Hace ya muchos años, Lluís Llach interpuso una demanda contra Felipe González y su Gobierno por incumplimiento de promesas electorales y, en concreto, por ocultar --De entrada, no, ¿se acuerdan?-- su decisión de mantener a España en la estructura militar de la OTAN. Llach, que reconoció haber votado socialista en 1982, presentó en el juzgado el programa electoral del PSOE y numerosas declaraciones de González en el Congreso de los Diputados en las que se manifestaba radicalmente en contra de la entrada de España en la OTAN.

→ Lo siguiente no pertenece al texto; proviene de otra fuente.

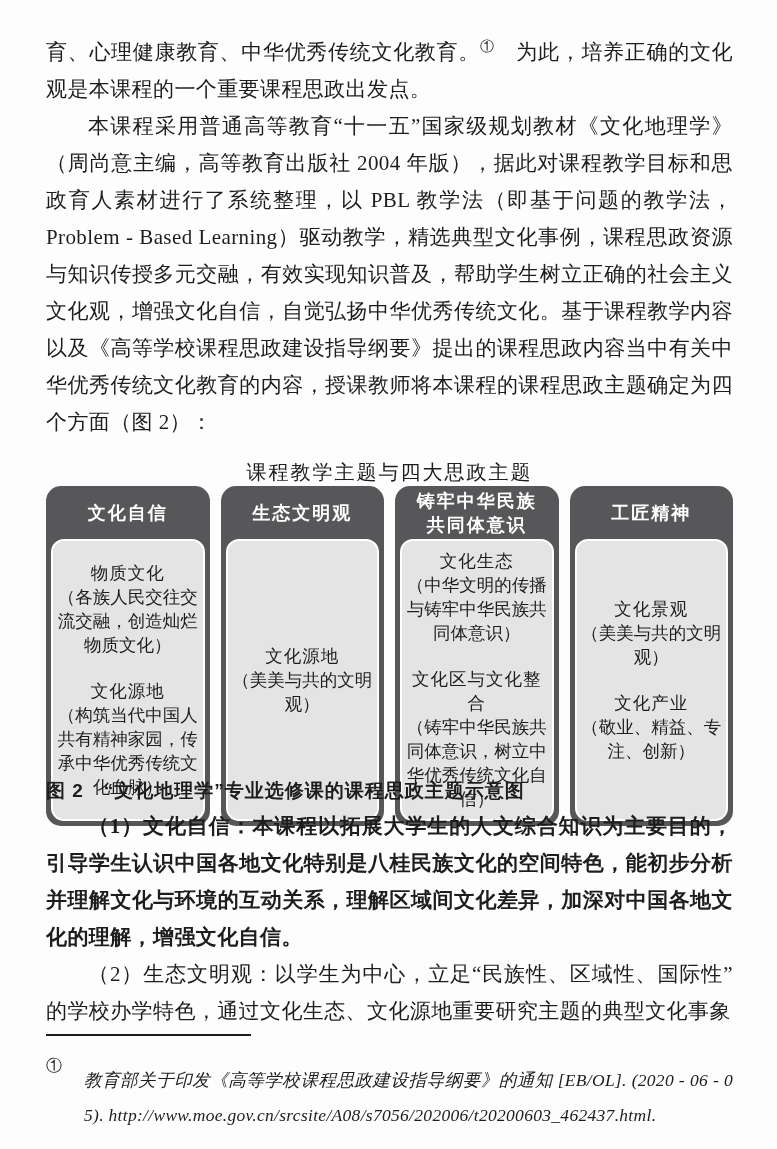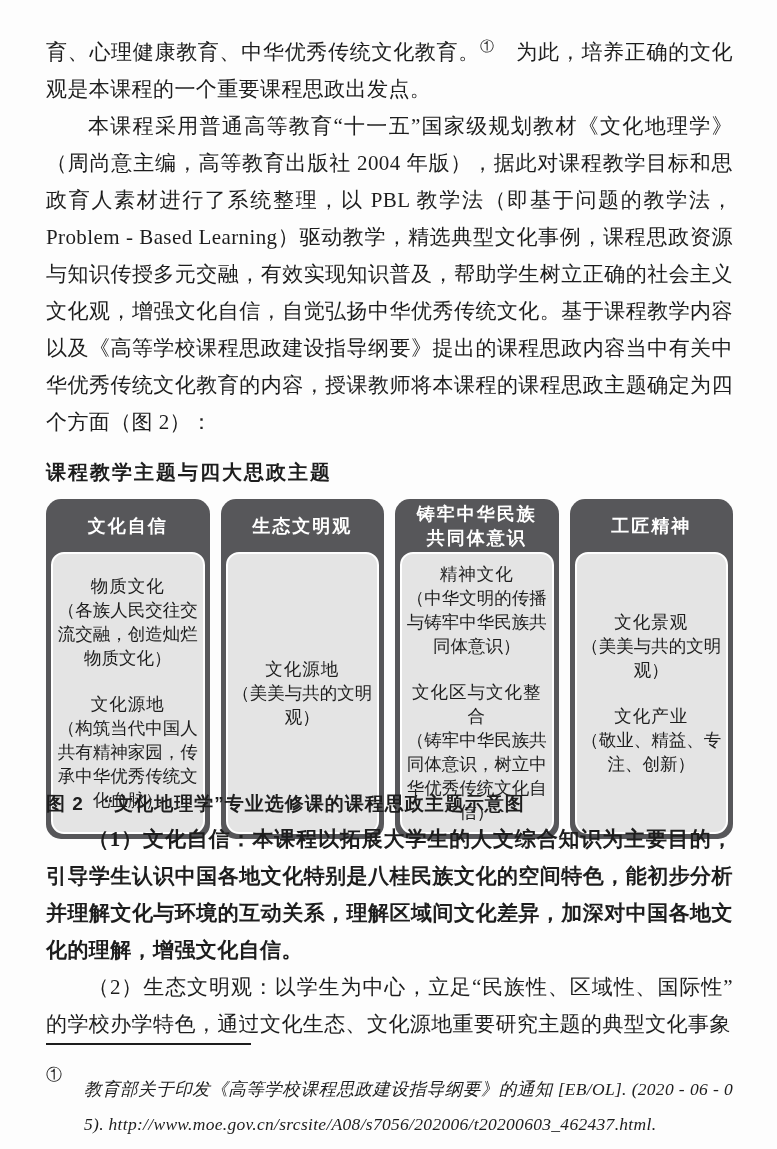"课程教学主题与四大思政主题" .fig-title { font-weight: bold -> normal; text-align: none -> center }
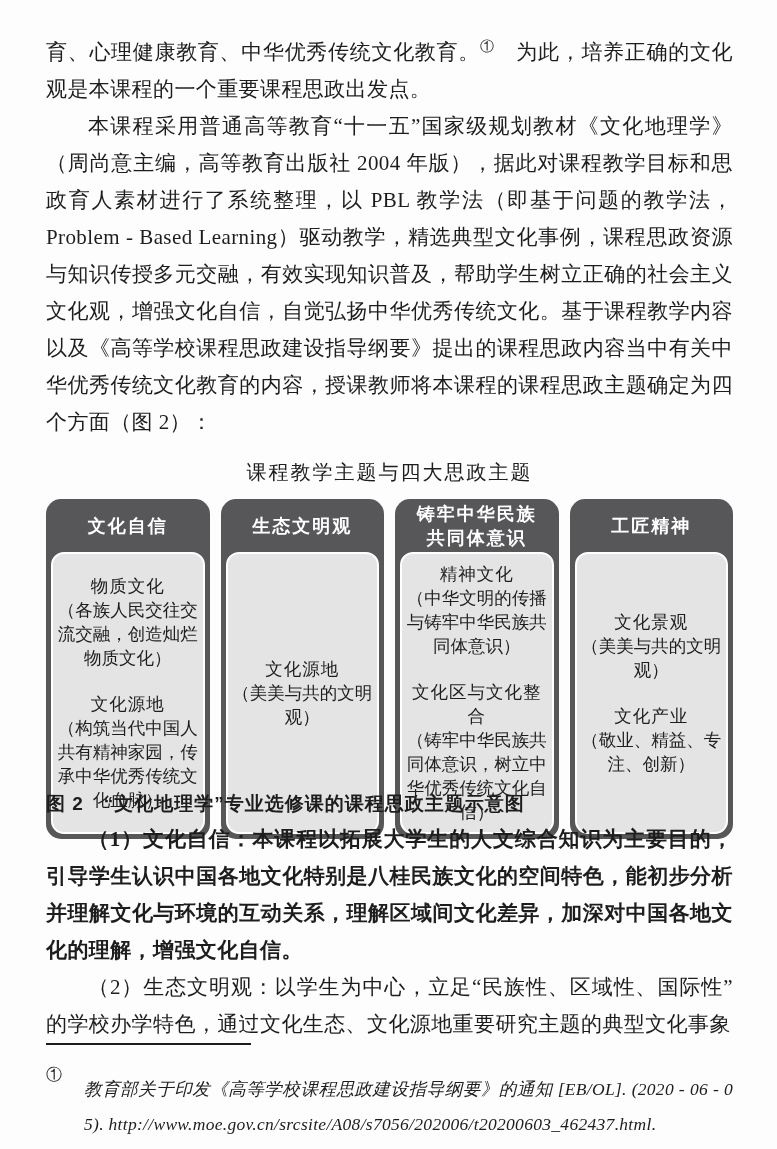"文化自信" .diagram { margin-top: 13px -> none }
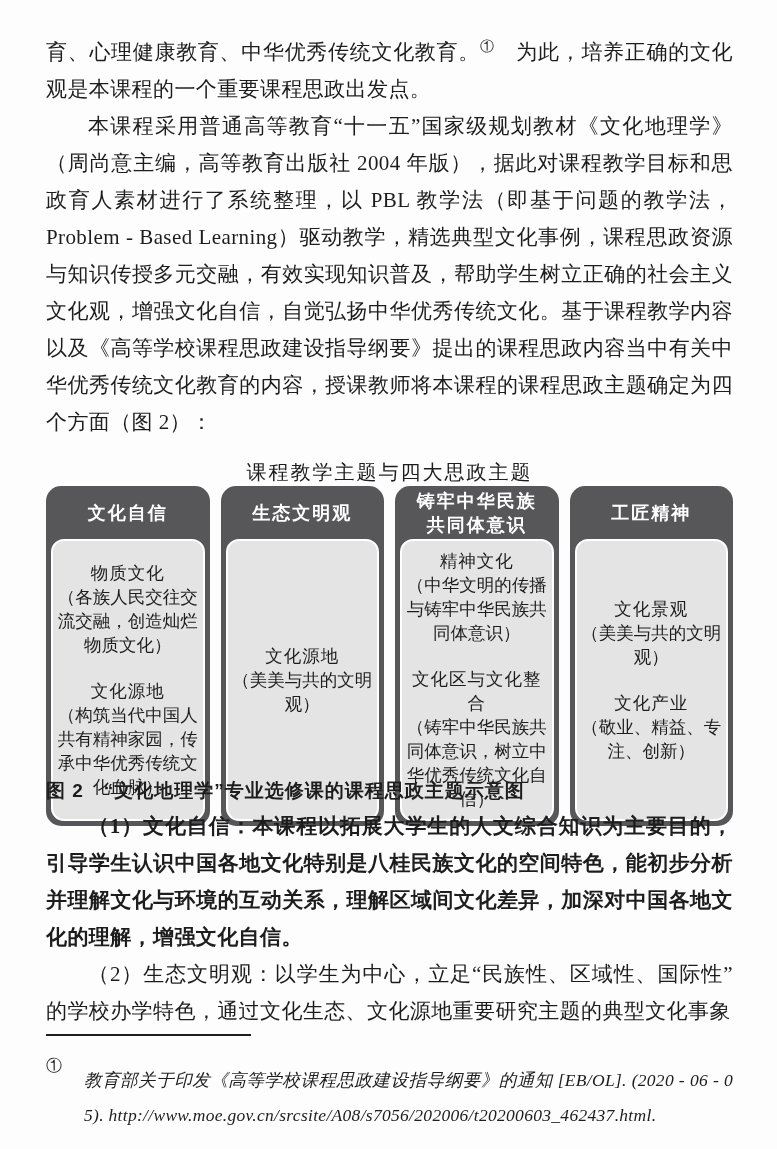"精神文化" div.entry-title { text: 精神文化 -> 文化生态 }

El juez del caso reconoció que "el control de la promesa electoral o del compromiso político, mediante exigencia de responsabilidad por su incumplimiento, es un interés social que los ciudadanos tienen necesidad de satisfacer". "La permeabilidad del sistema jurídico --añadía la sentencia-- permitiría, con la asimilación de figuras jurídicas de otros ordenamientos, (...) satisfacer el interés social no amparado o protegido en el nuestro, pero en los países o estados de nuestro ámbito cultural y jurídico tampoco se da respuesta a esa necesidad, lo que imposibilita importar al nuestro una figura jurídica que permitiese al juez amparar la necesidad sentida por el demandante, que, evidentemente, no es solo de él, sino de multitud de ciudadanos".

HAN PASADO, como digo, muchos años. Pero, lejos de avanzar en aquella "necesidad sentida por el demandante", el incumplimiento, el eufemismo y el juego ocultista impregnan hoy más que ayer pero quizá menos que mañana la actividad política institucional, lo que se traduce, entre otras consecuencias, en una galopante desafección política. Y en esto, como sabemos, el PP de Mariano Rajoy aventaja ya varias cabezas al PSOE de Zapatero o González, que ya es decir. "Todos somos agentes dobles", según el semiólogo Paolo Fabbri . Y tal vez sea imprescindible una cierta doblez para sobrevivir en un mundo que ha incorporado el disimulo y la mentira a la esfera privada y también a la pública e institucional. Ignacio Mendiola escribió un Elogio de la mentira en el que reivindicaba que "la mentira es un refugio en el que el sujeto puede hacer habitable el vivir en sociedad y relacionarse con los demás". Y Kafka puso en boca de K. que "la mentira se eleva a fundamento del orden mundial". La Mafia, el Opus Dei y otras redes de intereses se basan, precisamente, en la invisibilidad y el doble fondo. Los casos Gürtel, Palau, Palma Arena, Emarsa, Brugal o Campeón también se sustentan en la complicidad mentirosa de sus actores y cómplices. En esta ciénaga sin fondo, el punto de putrefacción se alcanza cuando la mentira institucionalizada triunfa en el parlamento, se multiplica en boca de los dirigentes políticos y, finalmente, se convierte en piedra angular tanto del sistema político como del sistema de ideas asumido como referencia moral de la sociedad.

No es ajena a este mundo la opacidad de la comunicación pública. Y de aquí la necesidad imperiosa del mentiroso de controlar los medios de comunicación con las más variadas estrategias políticas, económicas y también sociolingüísticas, como imaginó George Orwell en su obra de ficción 1984. Es el "rostro oscuro de la comunicación" del que habla el mismo Fabbri . La información se convierte en arma táctica al servicio de la socialización de la mentira. Hoy por hoy, el objetivo de la comunicación política y mediática --con las excepciones que convenga subrayar-- no es la búsqueda de la verdad a través del contraste sino el engaño sistemático y la imposición del pensamiento oscurantista y mágico de los oráculos de su propia verdad. Cuando el ministro Cristóbal Montoro llamaba a la penúltima subida de impuestos "cambio de ponderación", por ejemplo, a uno se le aparece el mismísimo Winston Smith, el personaje encargado de corregir la historia para acercarla al modelo de la dictadura inventada por Orwell. Pero cuando el presidente Mariano Rajoy llama "ayuda financiera" o "línea europea de crédito" al rescate bancario o intervención, uno termina por creer que lo peor no es que la clase política mienta descarada y sistemáticamente a la ciudadanía sino que se crea sus propias mentiras y que, con sus rupestres eufemismos, intente exorcizar la realidad. Entramos, entonces, en el peor de los diagnósticos, que no es otro que la mitomanía, un trastorno de matriz paranoide muy frecuente, según los manuales de psiquiatría, entre individuos frívolos e irresponsables.

Aquel juez que citábamos más arriba desestimó la demanda de Lluís Llach porque "en nuestro ordenamiento jurídico no existe ley o jurisprudencia que ampare esa necesidad, y esa deficiencia le priva al juez de instrumentos para satisfacerla". Para subsanar esa "deficiencia", los ciudadanos no narcotizados todavía por la mentira tendríamos que pedir una rápida e higiénica intervención europea en materia de transparencia comunicativa. Pero mentre tot això arriba , según cantaba el mismo Llach, deberíamos exigir al Ministerio de Sanidad que los departamentos públicos de psiquiatría actúen de oficio ante las conductas psicopatológicas de nuestros gobernantes.